Family | Part Two | Epilogue to Doomed

Giles smiled, put down the drink he'd just poured, and made his way painfully to the door.


“Hi Giles,” Willow said cheerfully then stopped smiling. The momentary surprise, then hurt, on Giles' face had vanished and he was looking at her enquiringly, but she had seen.

“She didn't come?”

“Hello, Willow. No she didn't,” he said lightly as he closed the door. “Prior engagement, I expect.”

“She's not at the dorm. I'm really sorry I didn't come to the hospital with Xander, but I promised someone…and I really try not to break promises…” Her face reddened suddenly. “Except maybe for that truth spell that time,” she added uncomfortably.

He smiled with real affection. “I know,” he said softly. “Besides, you wouldn't have enjoyed it. I'm really beginning to think my car is allergic to Xander's driving…or vice-versa.”

Willow giggled, but it faded when he picked up his drink again.

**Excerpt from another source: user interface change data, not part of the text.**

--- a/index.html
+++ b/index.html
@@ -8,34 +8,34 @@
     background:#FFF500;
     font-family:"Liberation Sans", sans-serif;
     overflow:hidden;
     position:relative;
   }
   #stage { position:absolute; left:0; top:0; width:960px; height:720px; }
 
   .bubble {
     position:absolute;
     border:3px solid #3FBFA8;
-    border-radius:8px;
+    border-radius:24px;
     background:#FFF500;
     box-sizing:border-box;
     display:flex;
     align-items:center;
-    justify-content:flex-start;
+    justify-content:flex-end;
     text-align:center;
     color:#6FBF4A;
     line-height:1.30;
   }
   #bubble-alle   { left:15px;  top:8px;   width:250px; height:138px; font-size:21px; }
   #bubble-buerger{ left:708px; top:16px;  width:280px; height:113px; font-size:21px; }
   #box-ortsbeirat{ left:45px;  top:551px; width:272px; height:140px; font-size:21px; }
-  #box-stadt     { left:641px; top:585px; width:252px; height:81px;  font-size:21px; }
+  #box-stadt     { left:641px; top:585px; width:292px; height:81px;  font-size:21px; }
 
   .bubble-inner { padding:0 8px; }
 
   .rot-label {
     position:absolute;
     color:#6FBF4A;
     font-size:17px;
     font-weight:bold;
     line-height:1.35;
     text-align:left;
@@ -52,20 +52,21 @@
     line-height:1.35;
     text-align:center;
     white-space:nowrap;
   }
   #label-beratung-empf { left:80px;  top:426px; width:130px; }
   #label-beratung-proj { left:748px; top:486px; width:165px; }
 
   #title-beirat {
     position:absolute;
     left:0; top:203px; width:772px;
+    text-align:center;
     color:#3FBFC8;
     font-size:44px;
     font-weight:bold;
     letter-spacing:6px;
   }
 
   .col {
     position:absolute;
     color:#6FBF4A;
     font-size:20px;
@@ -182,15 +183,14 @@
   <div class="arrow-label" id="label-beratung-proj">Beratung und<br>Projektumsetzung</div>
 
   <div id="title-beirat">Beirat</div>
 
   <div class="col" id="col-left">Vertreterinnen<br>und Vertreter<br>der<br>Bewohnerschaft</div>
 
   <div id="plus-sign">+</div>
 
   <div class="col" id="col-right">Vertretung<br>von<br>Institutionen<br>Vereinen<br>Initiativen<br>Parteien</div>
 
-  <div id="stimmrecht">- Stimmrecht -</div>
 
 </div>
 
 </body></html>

“Giles,” she said very softly. “Why do you do that?”

“Do what?”

“Drink alone?”

He looked up at her wearily over the rim of the glass. “I'm not alone, now.”

Willow frowned, then seemed to realise something. “Oh,” she said, her face growing sad. “You don't have…”

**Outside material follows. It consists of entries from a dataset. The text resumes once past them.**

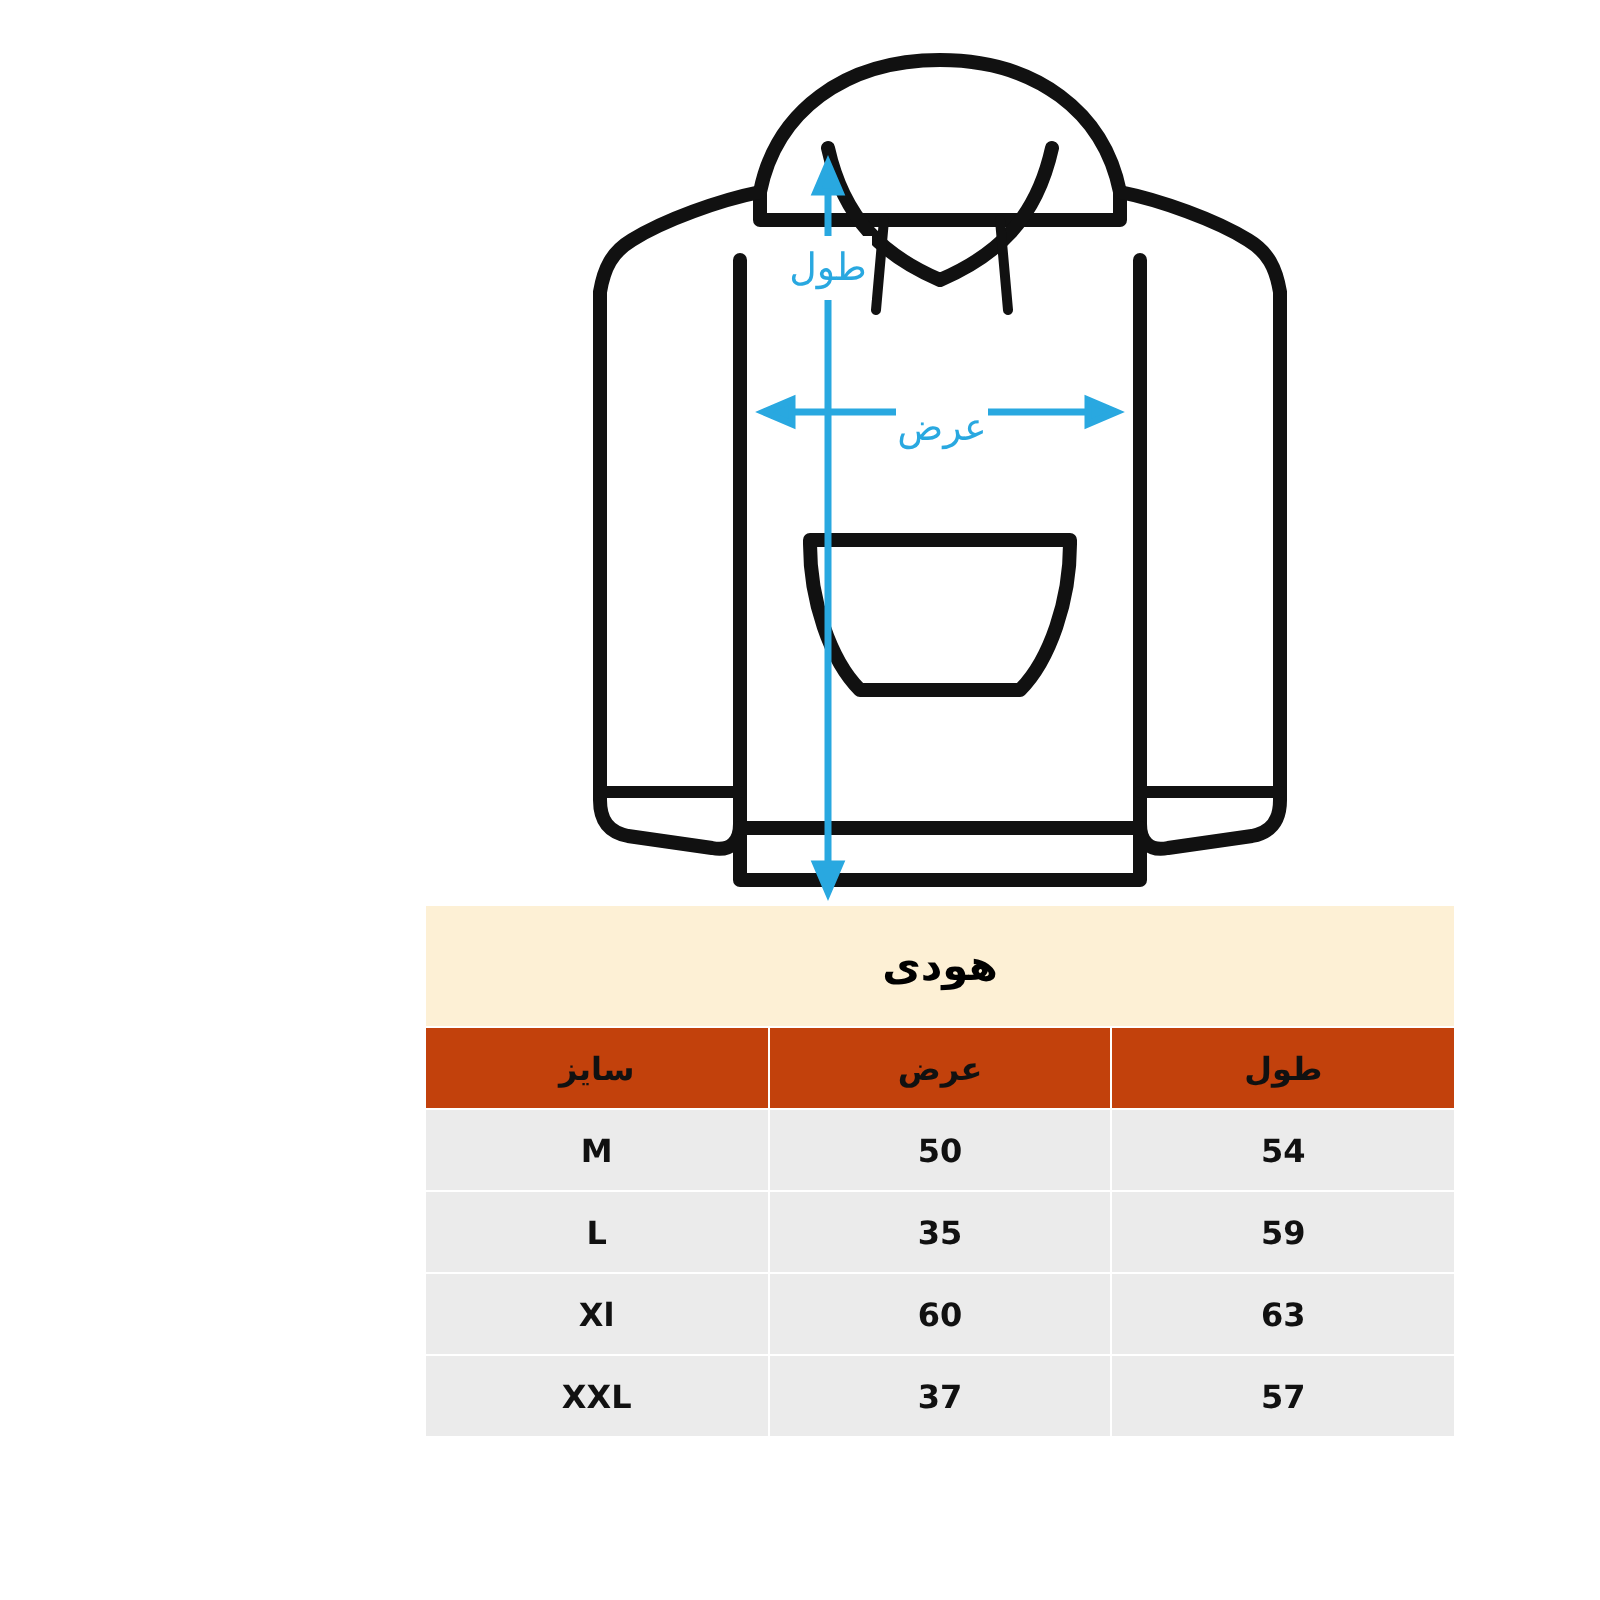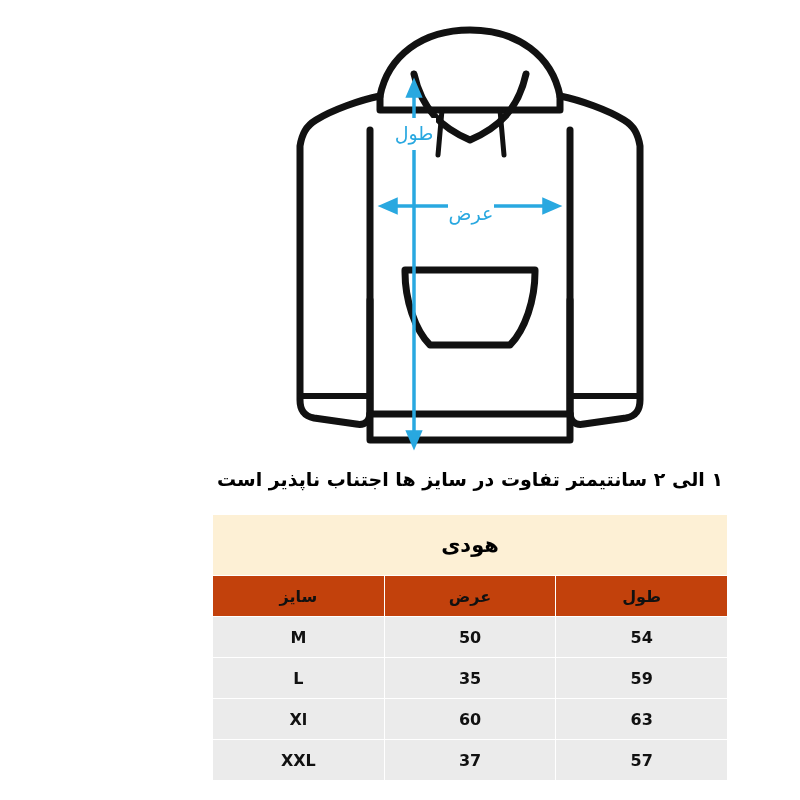--- a/index.html
+++ b/index.html
@@ -15,21 +15,20 @@
     position: relative;
     overflow: hidden;
   }
   .page {
     width: 660px;
     height: 800px;
     position: relative;
     display: flex;
     flex-direction: column;
     align-items: center;
-    gap: 14px;
   }
   .diagram-wrap {
     width: 800px;
     height: 452px;
     position: relative;
   }
   .diagram-wrap svg {
     display: block;
   }
   .note {
@@ -128,21 +127,20 @@
       </g>
 
       <rect x="322" y="118" width="44" height="32" fill="#ffffff"></rect>
       <rect x="378" y="192" width="46" height="34" fill="#ffffff"></rect>
 
       <text x="344" y="140" class="label-fa" text-anchor="middle" font-size="19" fill="#29a8e0" font-family="DejaVu Sans, Liberation Sans, sans-serif">طول</text>
       <text x="401" y="220" class="label-fa" text-anchor="middle" font-size="19" fill="#29a8e0" font-family="DejaVu Sans, Liberation Sans, sans-serif">عرض</text>
     </svg>
   </div>
 
-  <div class="note">۱ الی ۲ سانتیمتر تفاوت در سایز ها  اجتناب ناپذیر است</div>
 
   <div class="table-wrap">
     <table class="size-table">
       <tbody>
         <tr class="title-row">
           <td colspan="3">هودی</td>
         </tr>
         <tr class="header-row">
           <td>طول</td>
           <td>عرض</td>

“No,” he agreed quietly. “I don't.”

“Are we friends…you and me?” she asked suddenly, frightened but resolved.

Giles dropped the glass to his side. “Of course we're friends. What—?”

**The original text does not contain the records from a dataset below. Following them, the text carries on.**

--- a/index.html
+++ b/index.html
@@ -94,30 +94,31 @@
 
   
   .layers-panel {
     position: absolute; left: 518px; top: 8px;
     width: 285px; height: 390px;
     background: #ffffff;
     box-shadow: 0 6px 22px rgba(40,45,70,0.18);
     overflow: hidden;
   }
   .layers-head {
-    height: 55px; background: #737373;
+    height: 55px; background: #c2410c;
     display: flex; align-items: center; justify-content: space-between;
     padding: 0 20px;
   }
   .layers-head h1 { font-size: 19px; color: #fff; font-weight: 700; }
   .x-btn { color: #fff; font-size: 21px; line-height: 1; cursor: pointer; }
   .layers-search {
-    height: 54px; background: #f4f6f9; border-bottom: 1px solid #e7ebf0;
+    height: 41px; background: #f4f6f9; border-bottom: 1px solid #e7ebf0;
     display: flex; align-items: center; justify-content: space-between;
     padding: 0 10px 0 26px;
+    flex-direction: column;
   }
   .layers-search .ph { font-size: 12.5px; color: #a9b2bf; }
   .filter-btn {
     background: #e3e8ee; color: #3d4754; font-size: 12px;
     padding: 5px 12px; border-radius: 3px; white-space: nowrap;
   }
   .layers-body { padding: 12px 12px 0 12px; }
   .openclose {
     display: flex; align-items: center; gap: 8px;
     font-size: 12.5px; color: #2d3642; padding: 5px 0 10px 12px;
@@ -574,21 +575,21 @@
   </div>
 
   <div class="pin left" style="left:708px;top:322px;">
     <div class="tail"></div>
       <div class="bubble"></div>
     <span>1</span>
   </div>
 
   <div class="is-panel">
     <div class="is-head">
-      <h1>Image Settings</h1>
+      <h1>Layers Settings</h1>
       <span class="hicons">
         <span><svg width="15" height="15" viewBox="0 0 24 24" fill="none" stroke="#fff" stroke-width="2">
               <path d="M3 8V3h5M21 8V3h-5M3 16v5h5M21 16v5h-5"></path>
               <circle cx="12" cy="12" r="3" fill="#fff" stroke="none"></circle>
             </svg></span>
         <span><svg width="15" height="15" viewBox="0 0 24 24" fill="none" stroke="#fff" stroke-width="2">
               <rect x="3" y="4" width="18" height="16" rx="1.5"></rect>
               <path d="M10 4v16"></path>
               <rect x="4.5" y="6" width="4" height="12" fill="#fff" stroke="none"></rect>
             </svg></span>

“Then I can…A-ask you why, I mean. I want to know, Giles. I…we…we care about you. Xander told me a little…about earlier…at the hospital. He's scared, and so am I.”

He turned away. “He shouldn't have worried you. It was nothing. Reaction to the concussion, most likely.”

“No,” Willow said firmly, her insides shaking. “Not after what happened at your apartment. That wasn't the concussion talking. That was you.”

“You don—” He turned back too quickly, staggered a little and clutched his temple.

She moved swiftly to support him to the sofa.

“Why did they release you if you're still so hurt?”

He chuckled mirthlessly. “They put professional rugby players back on the field with far worse concussion than mine.”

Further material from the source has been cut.